Das synodale Team beschäftigt sich derzeit zusammen mit Bischof Tomáš mit der Analyse aller Anregungen. Besondere Aufmerksamkeit gilt drei Hauptthemenbereichen: Mission, Organisation und Verwaltung. In diesen Bereichen haben Delegierte, fachkundige Berater und weitere Einzelpersonen konkrete Vorschläge formuliert, die die Erfahrungen aus dem Leben der Pfarreien und die Perspektiven aus der Praxis widerspiegeln. Von der Gesamtzahl der Vorschläge entfallen 98 auf den Bereich Mission, 57 auf die Organisation und 30 auf die Verwaltung. Hinzu kommen über dreißig theologische Beiträge, eine ähnliche Anzahl von Anregungen von Fachberatern und einige weitere Beiträge von Einzelpersonen aus der Diözese.
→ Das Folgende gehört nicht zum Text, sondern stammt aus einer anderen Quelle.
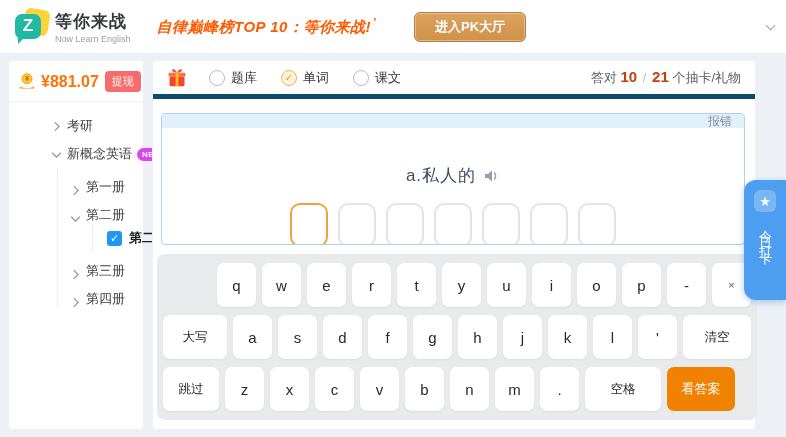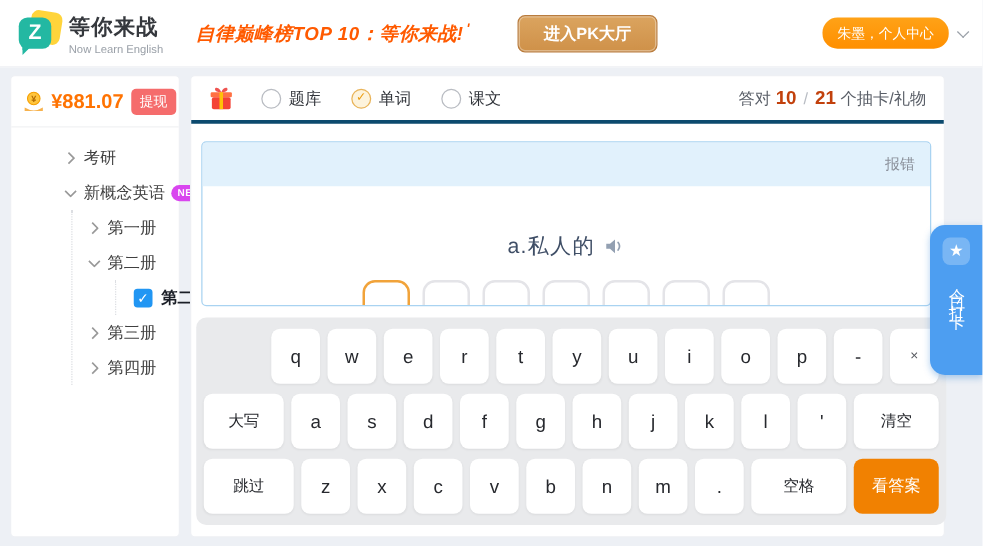--- a/index.html
+++ b/index.html
@@ -120,7 +120,6 @@
   <div class="banner"><span>自律巅峰榜TOP 10：等你来战!</span><span class="banner-sparkle">'</span></div>
   <div class="pk-btn">进入PK大厅</div>
   <div class="user-wrap">
-    <div class="user-pill">朱墨，个人中心</div>
     <div class="chev-down"></div>
   </div>
 </div>

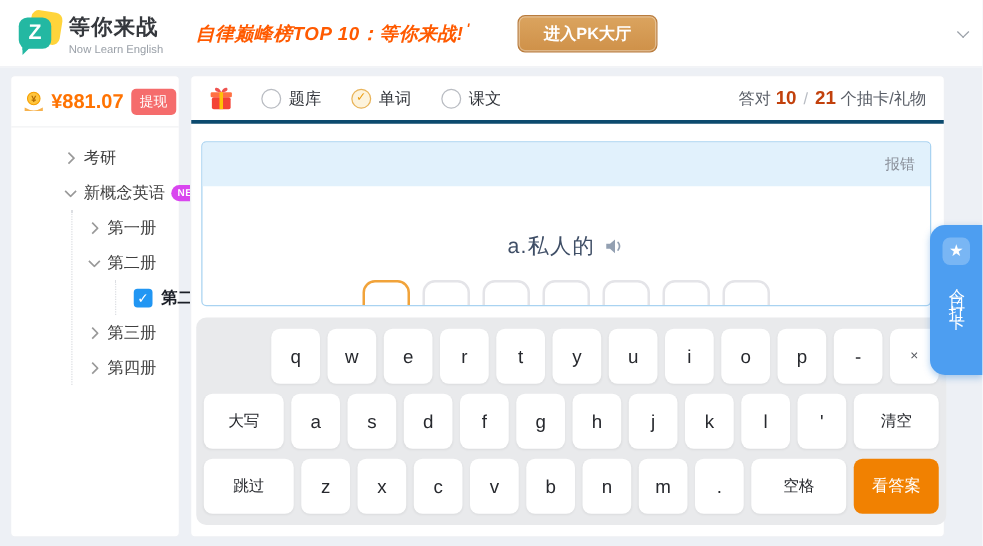--- a/index.html
+++ b/index.html
@@ -58,7 +58,7 @@
   
   .main { position:absolute; left:152px; top:60px; width:604px; height:370px; background:#fff;
             border-radius:4px; border:1px solid #eef0f4; }
-  .toolbar { height:38px; display:flex; align-items:center; border-bottom:3px solid #0c4a6e; padding:0 14px; }
+  .toolbar { height:38px; display:flex; align-items:center; border-bottom:5px solid #0c4a6e; padding:0 14px; }
   .gift { margin-right:22px; display:flex; cursor:pointer; }
   .mode { display:flex; align-items:center; margin-right:24px; cursor:pointer; }
   .radio { width:16px; height:16px; border-radius:50%; border:1.5px solid #b9bcc2; background:#fff;

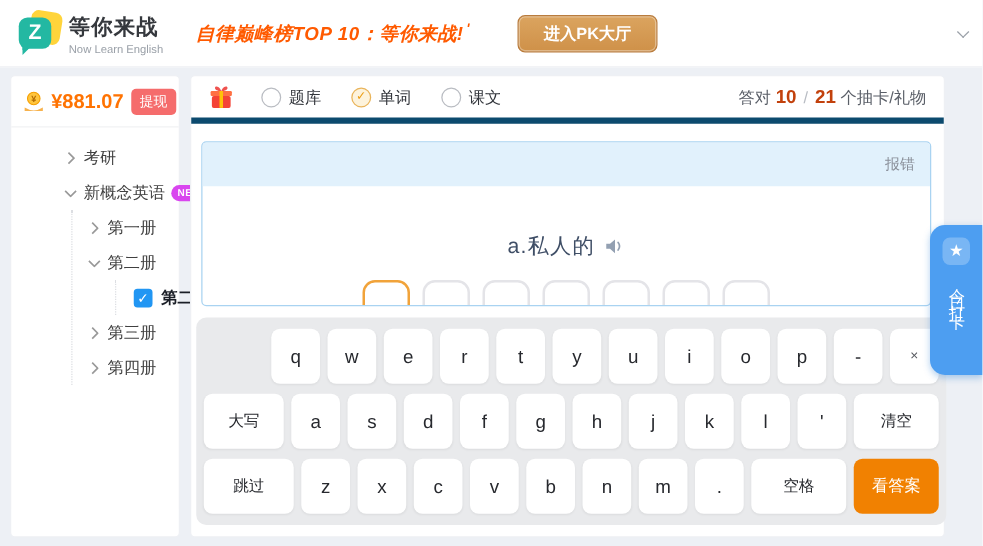--- a/index.html
+++ b/index.html
@@ -72,7 +72,7 @@
   
   .qcard { position:absolute; left:8px; top:52px; width:584px; height:132px; border:1px solid #a9d3f1;
             border-radius:4px; background:#fff; overflow:hidden; }
-  .qcard-head { height:35px; background:#e1f1fc; display:flex; align-items:center; justify-content:flex-end;
+  .qcard-head { height:14px; background:#e1f1fc; display:flex; align-items:center; justify-content:flex-end;
             padding-right:12px; }
   .report-link { font-size:12px; color:#8a8f99; cursor:pointer; }
   .word-row { display:flex; align-items:center; justify-content:center; margin-top:36px; }

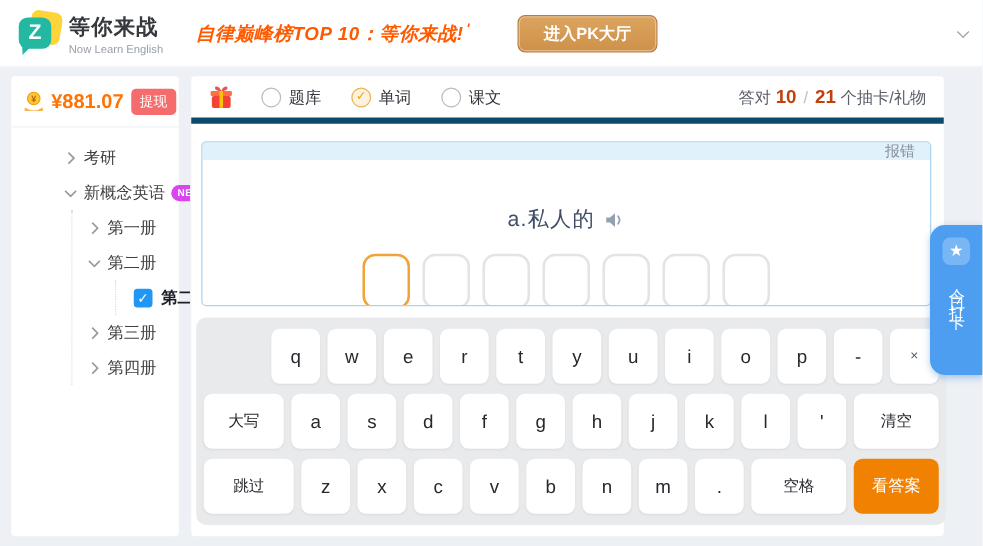--- a/index.html
+++ b/index.html
@@ -47,7 +47,7 @@
   .tchev.open { transform:rotate(90deg); }
   .lvl0 { padding-left:16px; }
   .tree-kids1 { margin-left:20px; border-left:1px dotted #dcdee2; }
-  .tree-kids1 > .tree-row { padding-left:14px; }
+  .tree-kids1 > .tree-row { padding-left:14px;align-items:flex-end; }
   .tree-kids2 { margin-left:34px; border-left:1px dotted #dcdee2; padding-left:14px; }
   .new-badge { margin-left:5px; background:#d946ef; color:#fff; font-size:8px; font-weight:bold;
             padding:2px 5px; border-radius:8px; letter-spacing:.5px; }

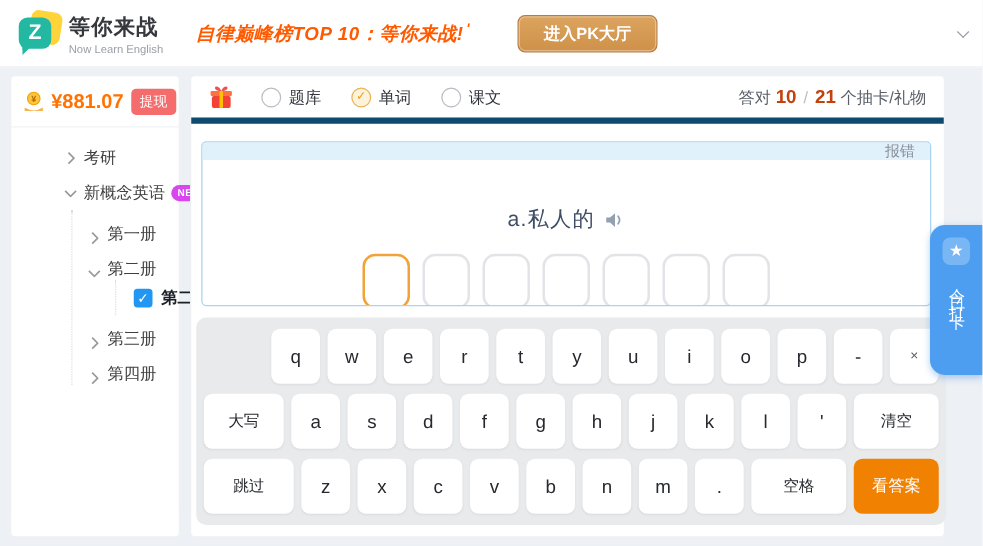--- a/index.html
+++ b/index.html
@@ -92,7 +92,7 @@
             cursor:pointer; }
   .key.small { font-size:11px; color:#55585e; }
   .key.fn { font-size:12.5px; }
-  .key.w64 { width:64px; } .key.w68 { width:68px; } .key.w72 { width:72px; } .key.w76 { width:76px; }
+  .key.w64 { width:64px; } .key.w68 { width:68px; } .key.w72 { width:56px; } .key.w76 { width:76px; }
   .key.answer { width:68px; background:#f18101; color:#fff; font-size:13px; box-shadow:none; }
Das Ziel der gegenwärtigen Arbeit des synodalen Teams ist nicht nur die technische Bearbeitung aller Vorschläge, sondern die Erstellung eines Arbeitsdokuments, das uns helfen soll, besser zu verstehen, nicht nur wohin wir als Diözese gehen sollten (Ziele), sondern auch wie wir diese Ziele erreichen können (mögliche Wege) und warum es wichtig ist, genau auf diese Ziele hinzuarbeiten (Gründe). Dieses Dokument wird Ende August fertiggestellt und im September können die synodalen Delegierten Anmerkungen dazu machen. Weitere Informationen zur Erstellung dieses Arbeitsdokuments finden Sie hier: synoda.bip.cz/metodika2.
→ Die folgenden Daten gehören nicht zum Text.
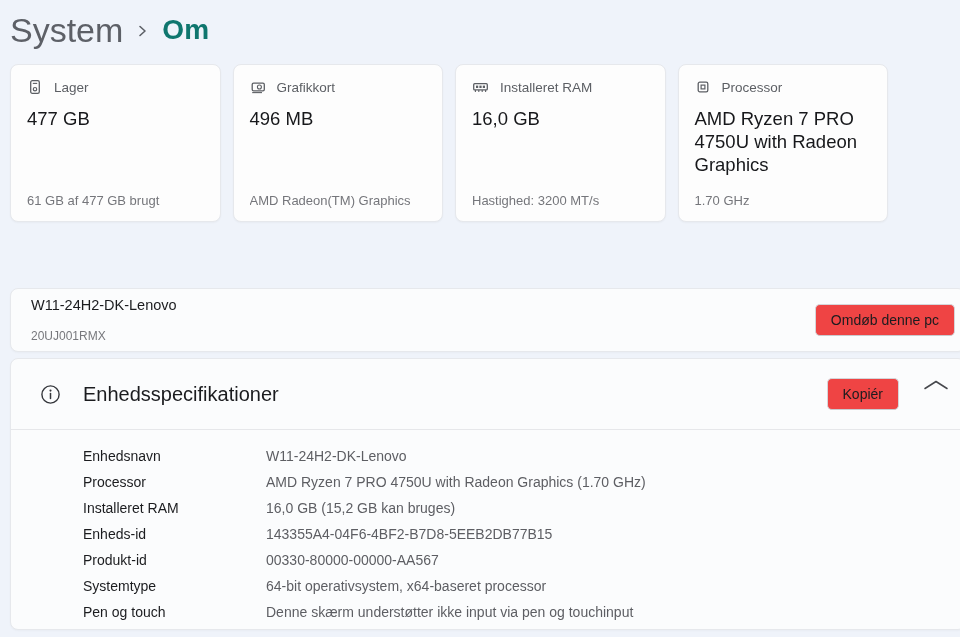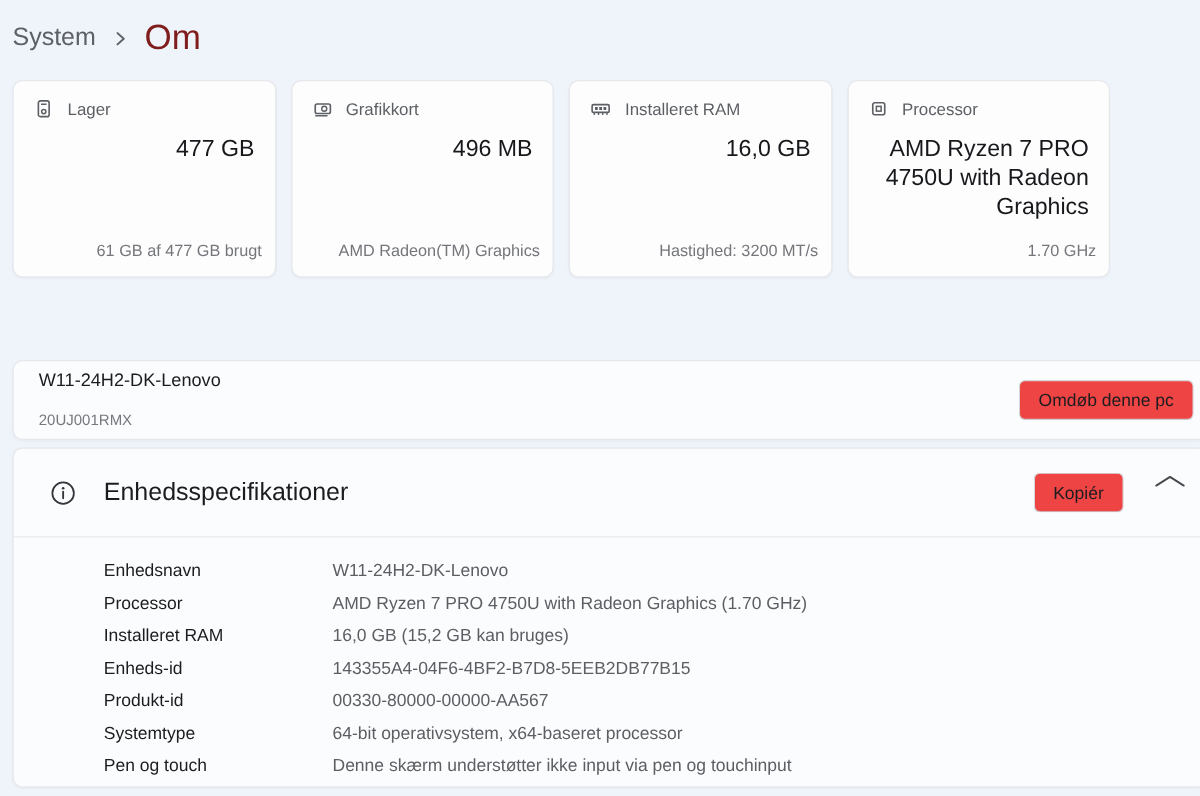--- a/index.html
+++ b/index.html
@@ -16,7 +16,7 @@
     display:flex; align-items:center; gap:14px;
     padding:8px 0 0 10px; height:52px;
   }
-  .crumb-parent { font-size:20px; font-weight:400; color:#5d6067; cursor:pointer; }
+  .crumb-parent { font-size:34px; font-weight:400; color:#5d6067; cursor:pointer; }
   .crumb-sep { color:#5d6067; margin-top:2px; display:flex; }
   .crumb-current { font-size:28px; font-weight:400; color:#7f1d1d; }
 

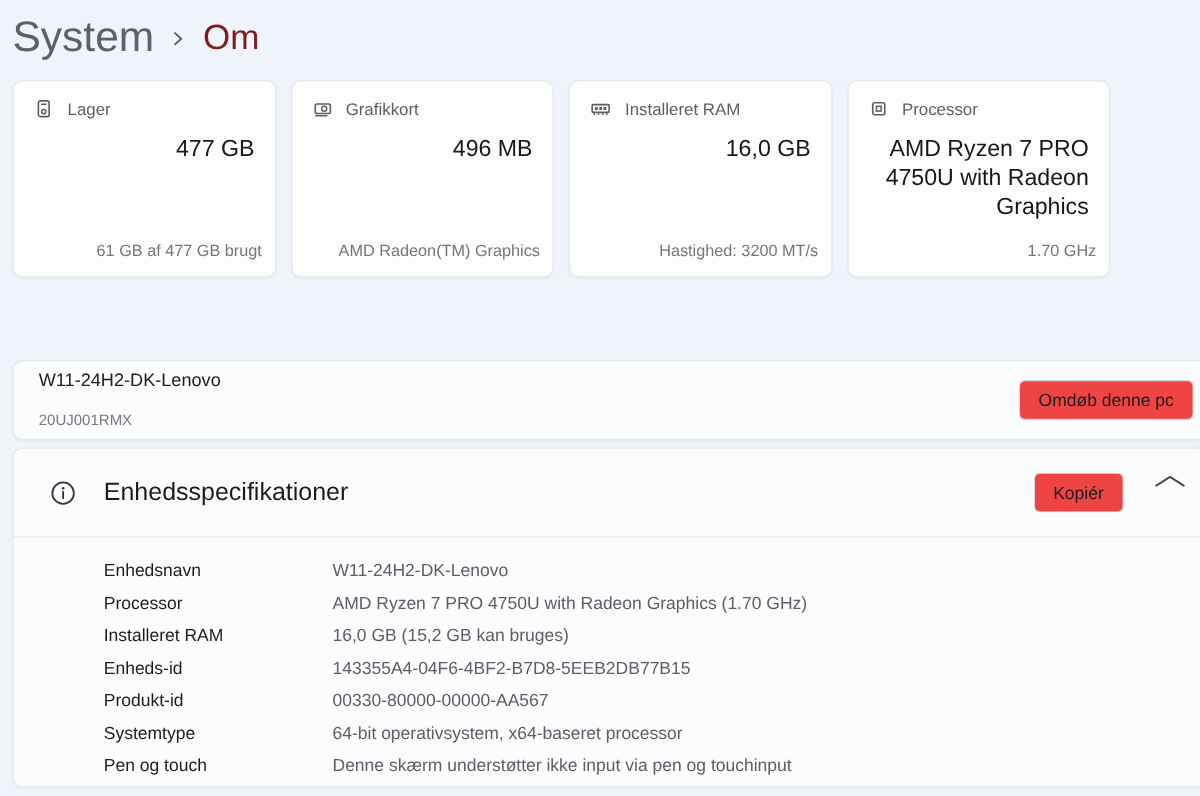--- a/index.html
+++ b/index.html
@@ -18,7 +18,7 @@
   }
   .crumb-parent { font-size:34px; font-weight:400; color:#5d6067; cursor:pointer; }
   .crumb-sep { color:#5d6067; margin-top:2px; display:flex; }
-  .crumb-current { font-size:28px; font-weight:400; color:#7f1d1d; }
+  .crumb-current { font-size:28px; font-weight:700; color:#0f766e; }
 
   
   .hero-row {

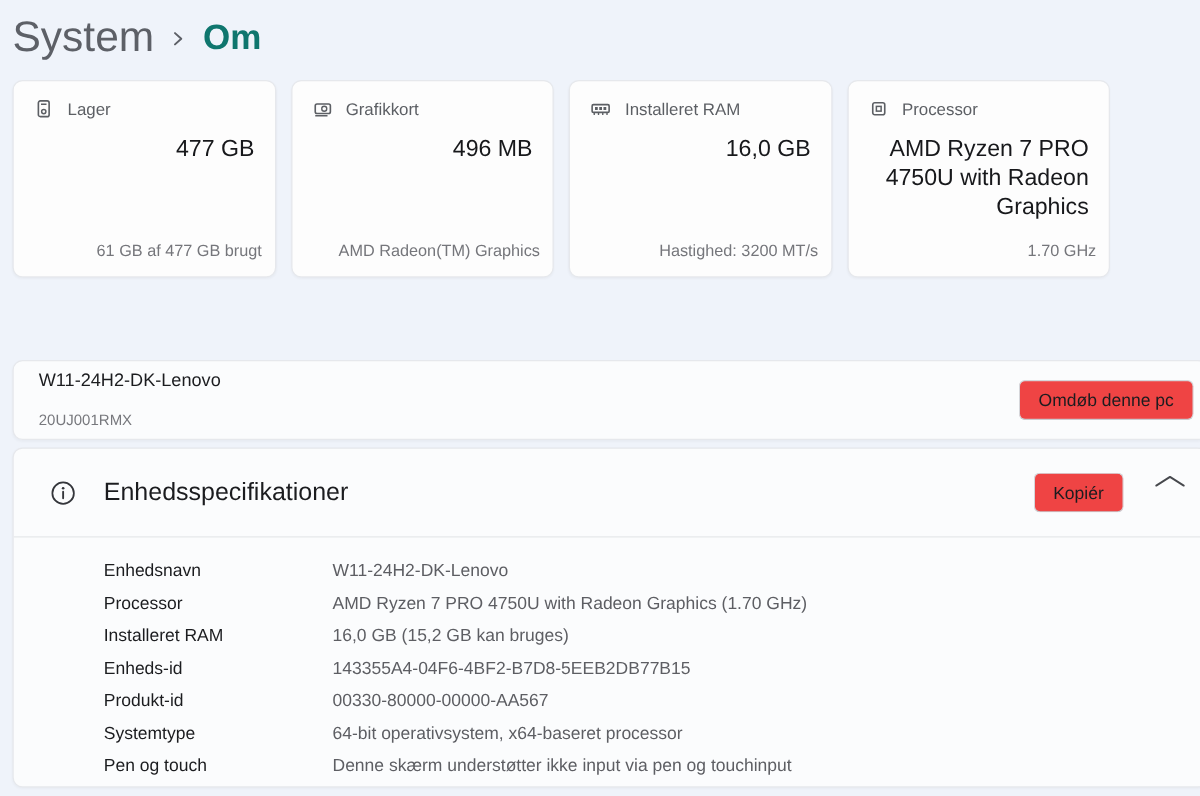--- a/index.html
+++ b/index.html
@@ -25,7 +25,6 @@
     display:flex; gap:12px;
     margin:12px 16px 0 10px;
     width:878px;
-    text-align:right;
   }
   .hero-card {
     flex:1 1 0;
Öffentlich wird es erstmals bei der diözesanen Wallfahrt im Kloster Teplá am 13. September 2025 vorgestellt. Dort haben alle, die an der Ausrichtung der Diözese interessiert sind, die Möglichkeit, sich mit dessen Inhalten vertraut zu machen. Die Einspruchsfrist endet Ende September, danach hat das synodale Team Zeit, relevante Anmerkungen zu berücksichtigen, und bis zur 2. Generalversammlung der diözesanen Synode, die vom 14. bis 17. November 2025 in Johannisthal stattfinden wird, haben die synodalen Delegierten noch etwas Zeit, um die endgültige Version zu studieren.
Diese Etappe ist für uns alle eine Herausforderung zu weiterer gemeinsamer Arbeit, aber auch zu Gebet. Wir bitten Sie deshalb um geistliche Unterstützung, damit bei der Erstellung des Arbeitsdokuments weder Weisheit noch Geduld noch die Bereitschaft, auf die Stimme des Heiligen Geistes zu hören, fehlen.
Gleichzeitig erinnern wir daran, dass man sich weiterhin in die Netzwerk der Fürbitter eintragen kann, eine Gemeinschaft von Menschen, die für den Verlauf und die Ergebnisse der Synode beten. Wenn Sie nach einer Möglichkeit suchen, die Synode auch in Ihrem täglichen Dienst zu unterstützen, kann gerade das Gebet der Fürsprache das wirksamste Mittel sein.
Wir danken allen, die sich aktiv an diesem Prozess beteiligt haben und beteiligen, sei es als synodale Delegierte, Teilnehmer an Pfarreitreffen, Autoren von fachlichen und theologischen Anregungen oder als jene, die den gesamten Weg im Gebet begleiten.